Task instructions
The pictures are to be dropped, and the records below are to be restated word for word.

── Materials provided

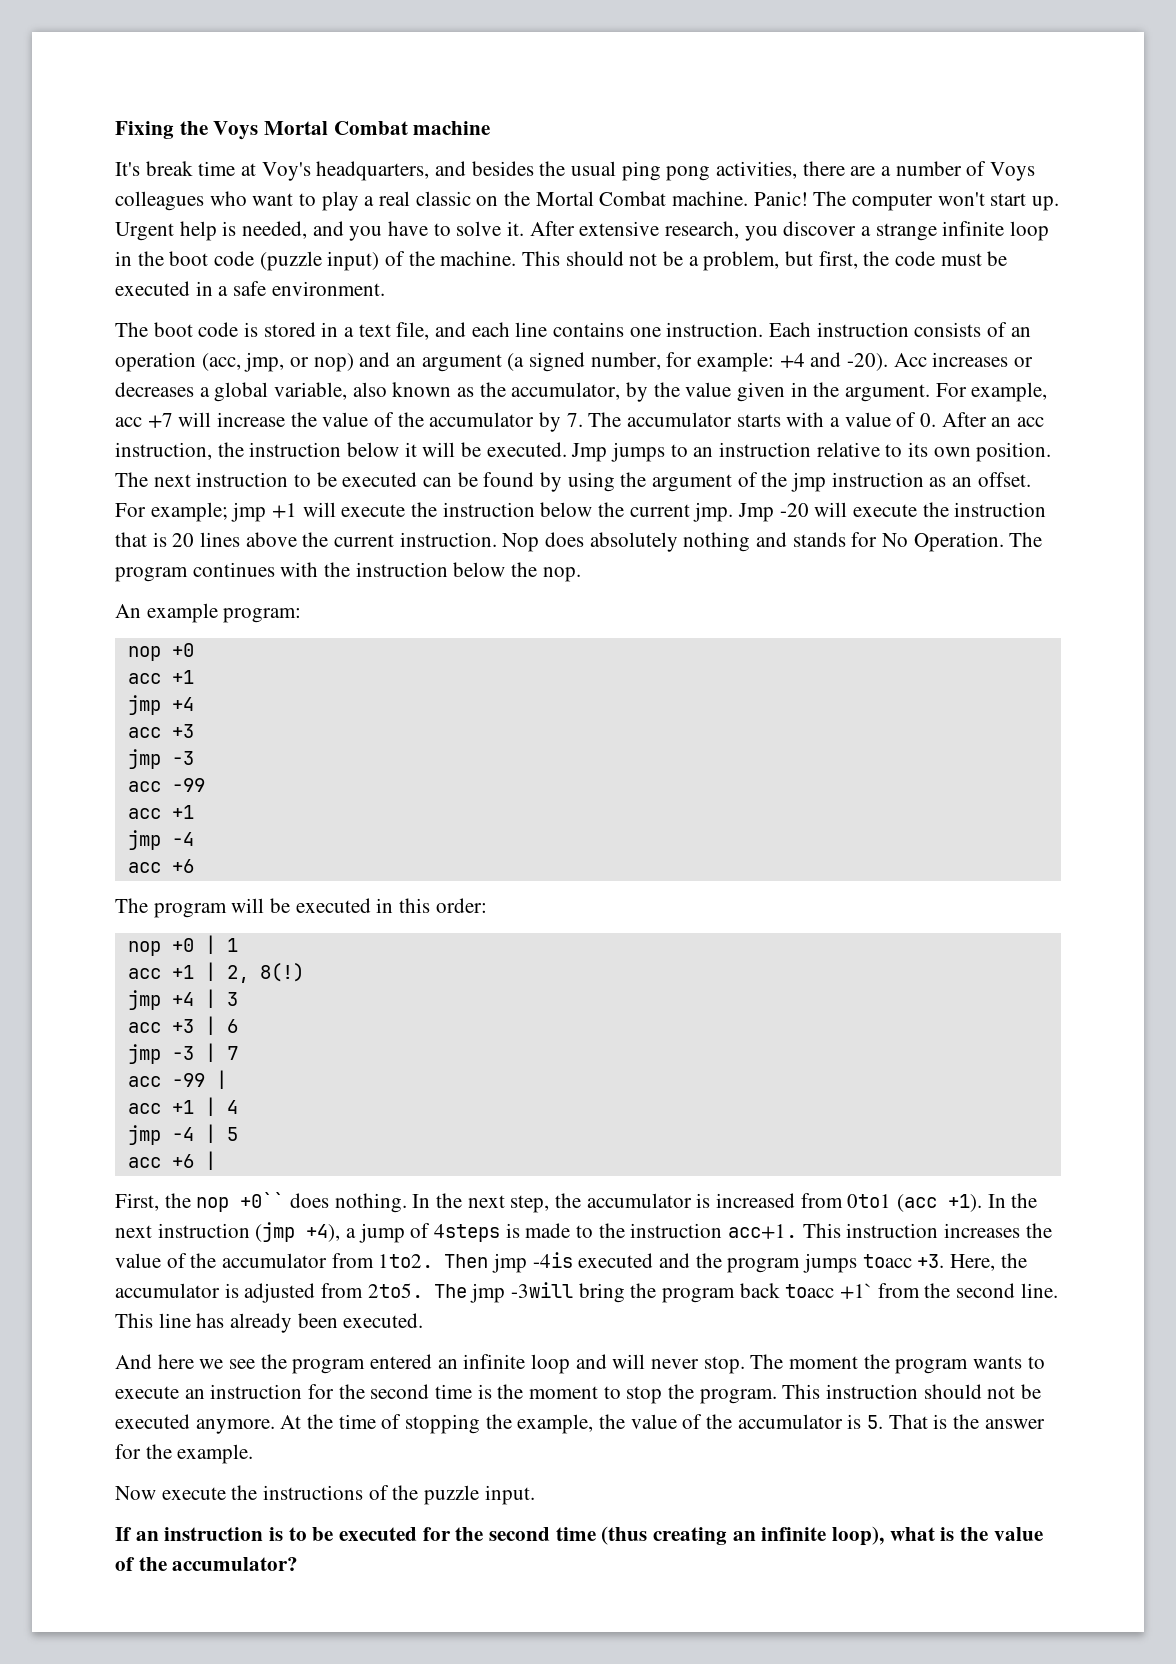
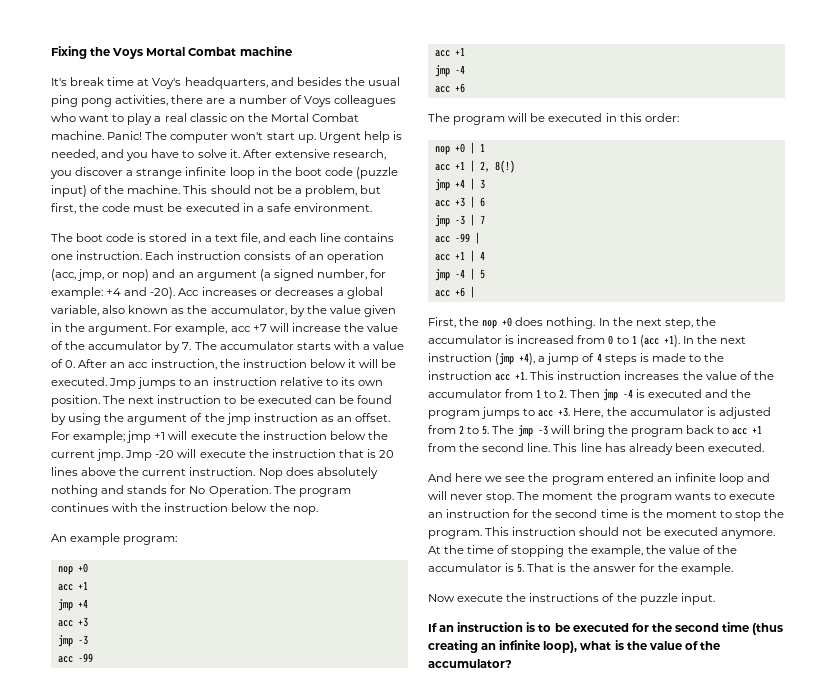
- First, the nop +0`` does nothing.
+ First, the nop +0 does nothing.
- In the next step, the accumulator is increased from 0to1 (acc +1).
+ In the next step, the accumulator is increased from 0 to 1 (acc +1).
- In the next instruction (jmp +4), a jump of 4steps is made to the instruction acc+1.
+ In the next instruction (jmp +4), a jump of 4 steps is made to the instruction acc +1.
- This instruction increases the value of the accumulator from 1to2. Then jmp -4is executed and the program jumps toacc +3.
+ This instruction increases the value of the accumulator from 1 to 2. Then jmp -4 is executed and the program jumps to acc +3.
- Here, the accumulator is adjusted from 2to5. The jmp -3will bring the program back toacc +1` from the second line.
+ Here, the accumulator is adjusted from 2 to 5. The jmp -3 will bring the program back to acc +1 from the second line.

────

Result
- First, the nop +0`` does nothing.
+ First, the nop +0 does nothing.
- In the next step, the accumulator is increased from 0to1 (acc +1).
+ In the next step, the accumulator is increased from 0 to 1 (acc +1).
- In the next instruction (jmp +4), a jump of 4steps is made to the instruction acc+1.
+ In the next instruction (jmp +4), a jump of 4 steps is made to the instruction acc +1.
- This instruction increases the value of the accumulator from 1to2. Then jmp -4is executed and the program jumps toacc +3.
+ This instruction increases the value of the accumulator from 1 to 2. Then jmp -4 is executed and the program jumps to acc +3.
- Here, the accumulator is adjusted from 2to5. The jmp -3will bring the program back toacc +1` from the second line.
+ Here, the accumulator is adjusted from 2 to 5. The jmp -3 will bring the program back to acc +1 from the second line.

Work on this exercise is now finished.